Nicht erst seit der Corona-Krise zeigt sich eine Spaltung zwischen denen, die Präsident Xis effektives Krisenmanagement loben, und denen, die seinen fragwürdigen Umgang mit Menschen- und Freiheitsrechten kritisieren. Im so genannten 17+1-Format tauscht sich China seit geraumer Zeit mit mittel- und osteuropäischen Staaten aus; viele von ihnen haben seither durch „chinafreundliches“ Abstimmungsverhalten im Rat von sich reden gemacht.

Wenn es Europa – insbesondere im Lichte eines schwelenden Großmachtkonfliktes zwischen den USA und China – nicht gelingt, China in Leipzig mit breiter europäischer Brust entgegenzutreten, könnte das deutsche Parade-Projekt zum Desaster werden.
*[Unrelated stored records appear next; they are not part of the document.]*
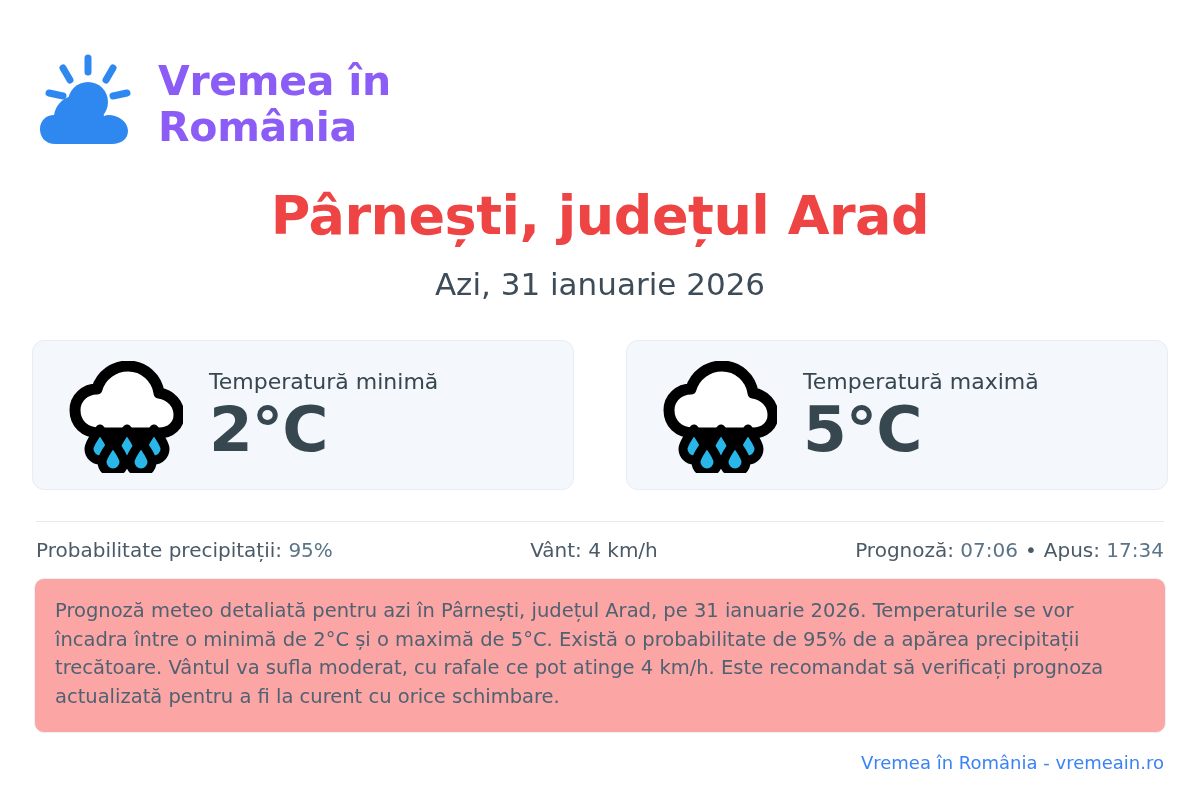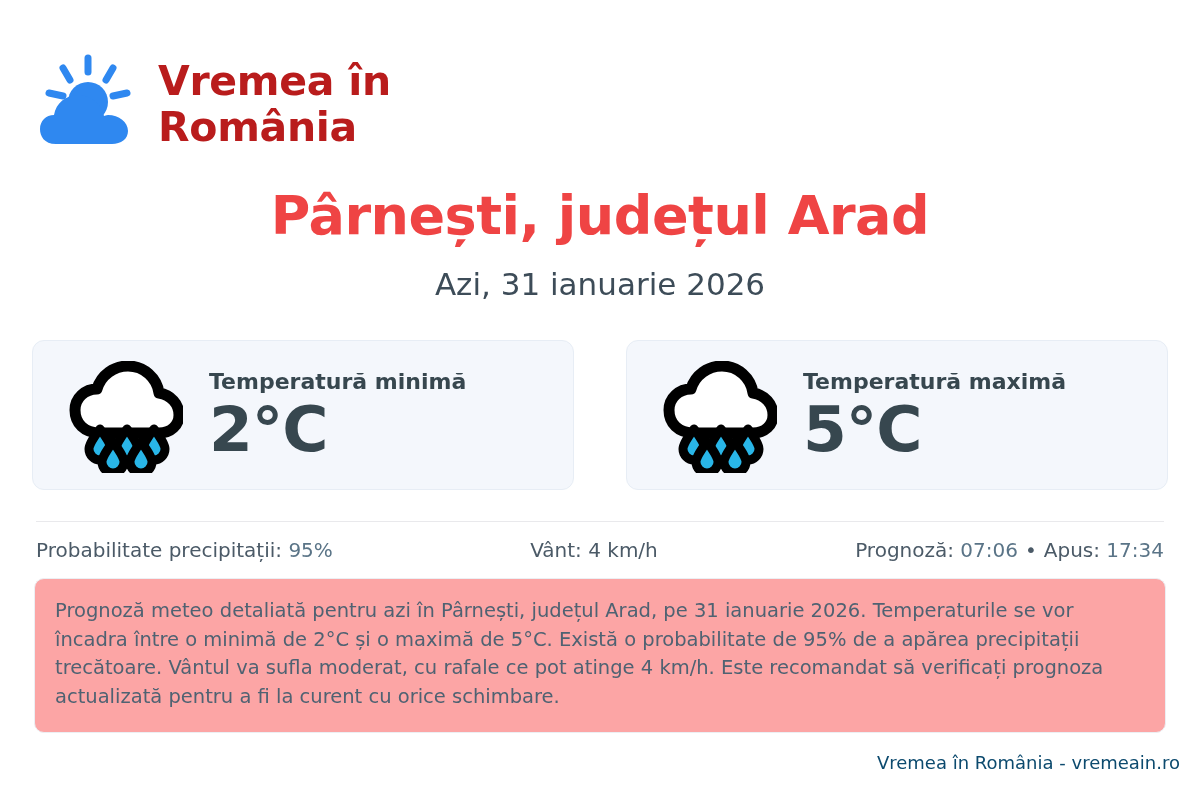"Vremea în" .brand-text { color: #b91c1c -> #8b5cf6 }
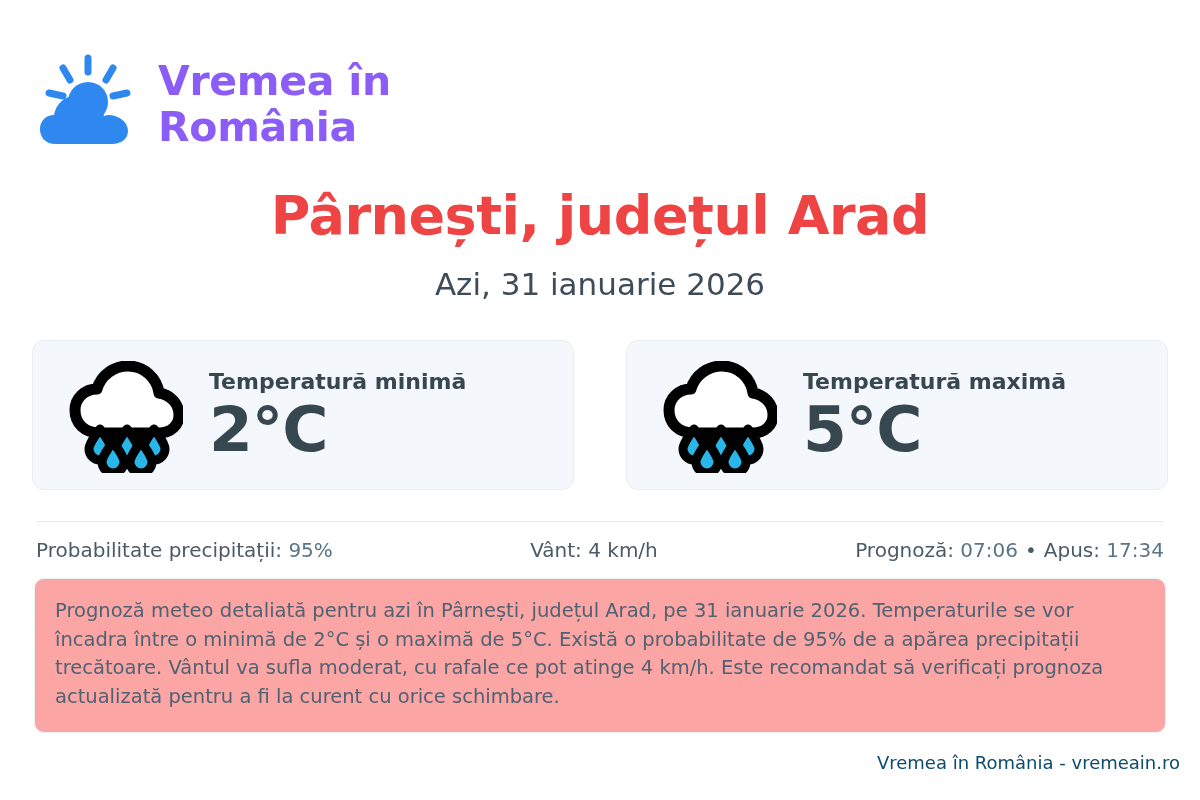"Temperatură minimă" .card-label { font-weight: 700 -> 400 }
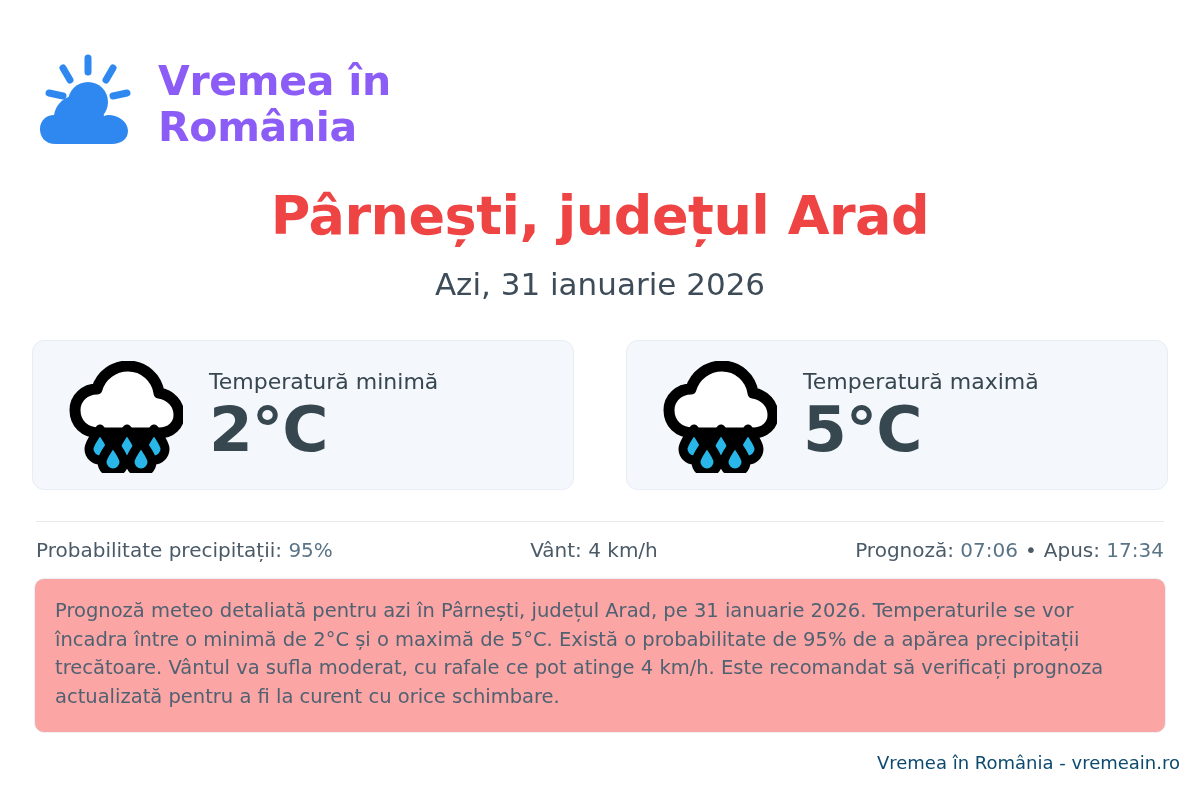"Vremea în România - vremeain.ro" .footer { color: #0c4a6e -> #3b82f6; right: 20px -> 36px }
Es liegt an Deutschland, seiner Rolle als Brückenbauer zwischen West- und Osteuropa gerecht zu werden. Auch hier gilt: Vermitteln und verhandeln ist das Gebot der Stunde.

Neue Visionen wird es keine geben

Natürlich werden die Corona-Krise und der darauffolgende wirtschaftliche Wiederaufbau die deutsche EU-Ratspräsidentschaft überschatten. Angesichts solch enormer Herausforderungen ist aus Berlin keine neue europapolitische Vision zu erwarten.

Trotzdem kann sich Deutschland als europäische Führungskraft beweisen, wenn es gelingt, neben akutem Krisenmanagement die EU für die Zukunft handlungsfähig aufzustellen und im Kern zu stärken.